There’s some FUD around 802.11n. A comment on this blog wonders how long it will be before it is ratified, and calls it a “pipe dream.”
So I was pleased to hear an aside from a Cisco executive in the webinar about the new Cisco Mobility vision. A participant asked Brett Galloway if delays in the ratification of 802.11n are holding back deployment. He responded:
We don’t see it. Technology adoption is a cycle. Late adopters are more conservative. Large numbers of 11n clients are shipping. The driver is Wi-Fi Alliance Draft N certification. There is comprehensive agreement around the ecosystem for interoperability testing using the WFA testbed. Cisco announced recently that it had shipped 50,000 11n access points.
The critical point here is that a final 802.11n specification is not needed for successful deployment. The main thing you want from a Wi-Fi device is that it is interoperable with all the others, and that’s what the Wi-Fi Alliance Draft N certification delivers – at least to the same extent that 11g devices are interoperable.
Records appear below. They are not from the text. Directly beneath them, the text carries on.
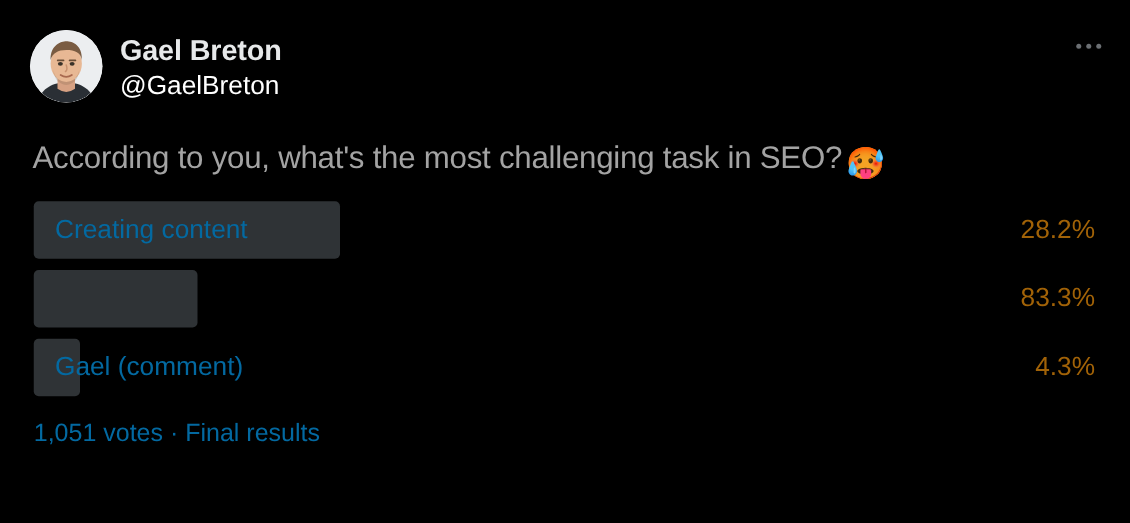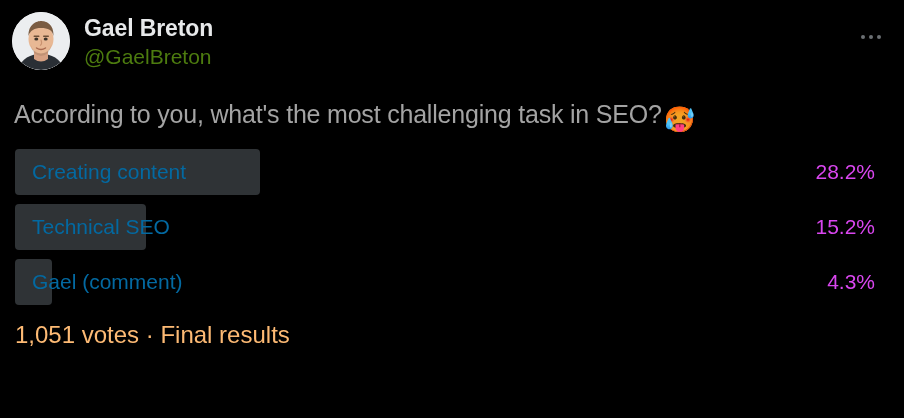"Gael Breton" .tweet { padding: 0 -> 12px }
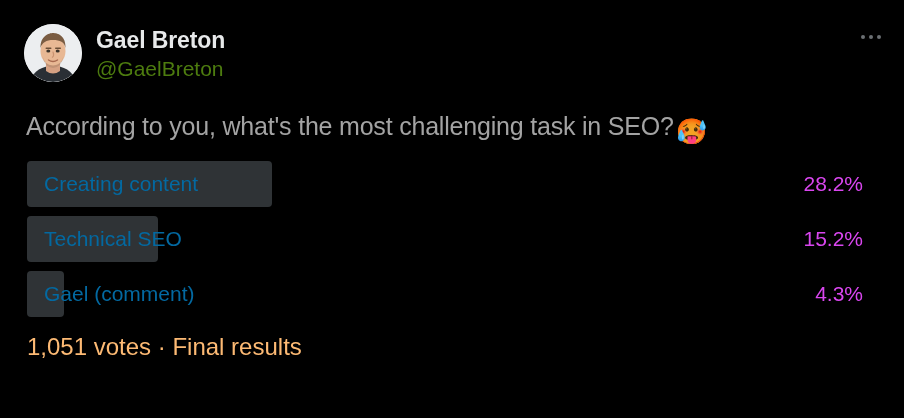"@GaelBreton" .handle { color: #4d7c0f -> #ffffff }
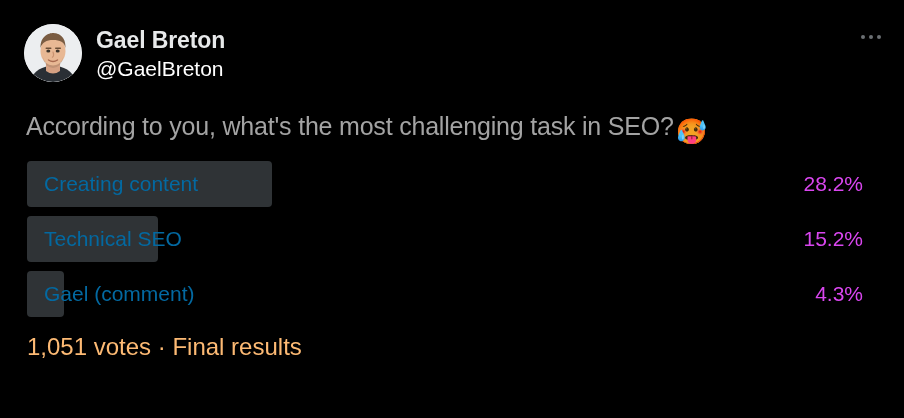"28.2%" .option-pct { color: #d946ef -> #a16207; right: 13px -> 0 }
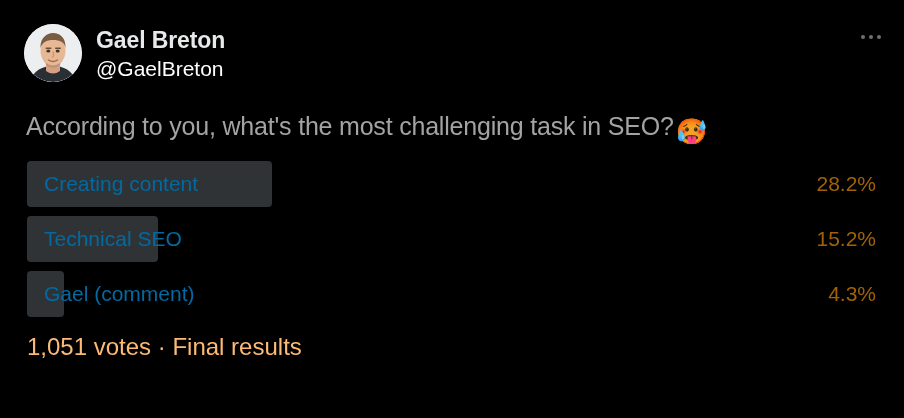"Technical SEO" span.option-label { html: <span>Technical SEO</span> -> none }
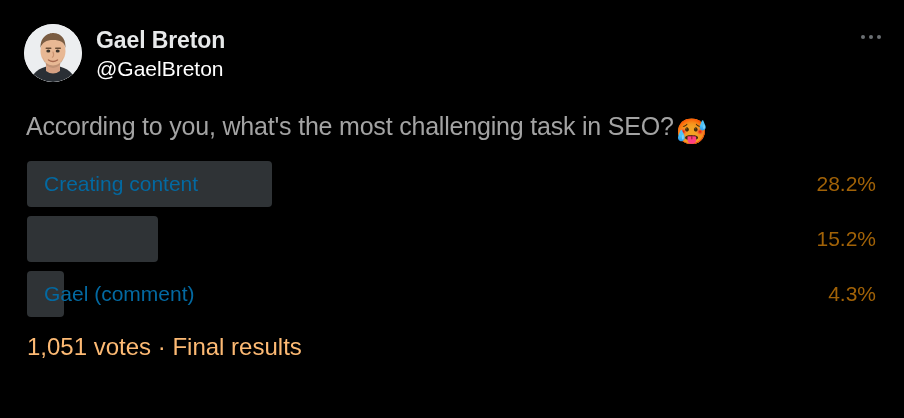"15.2%" span.option-pct { text: 15.2% -> 83.3% }
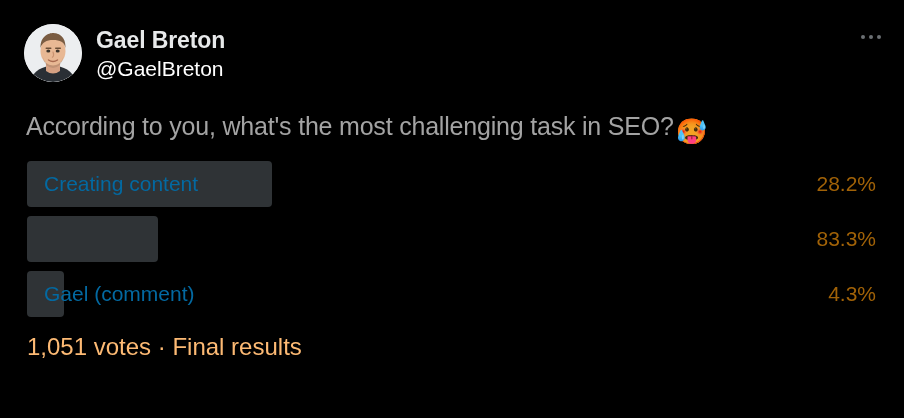"1,051 votes · Final results" .poll-footer { color: #fdba74 -> #0369a1; font-size: 24px -> 20px }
While 50,000 is a trivial number in the context of Wi-Fi access points, remember this is just enterprise-grade APs, and doesn’t include anything from Cisco’s Linksys division. When the litigation goes away and the final specification is published, all the access points out there are likely to be upgradable with a download. So go ahead and enjoy the benefits of 11n like so many other people are doing.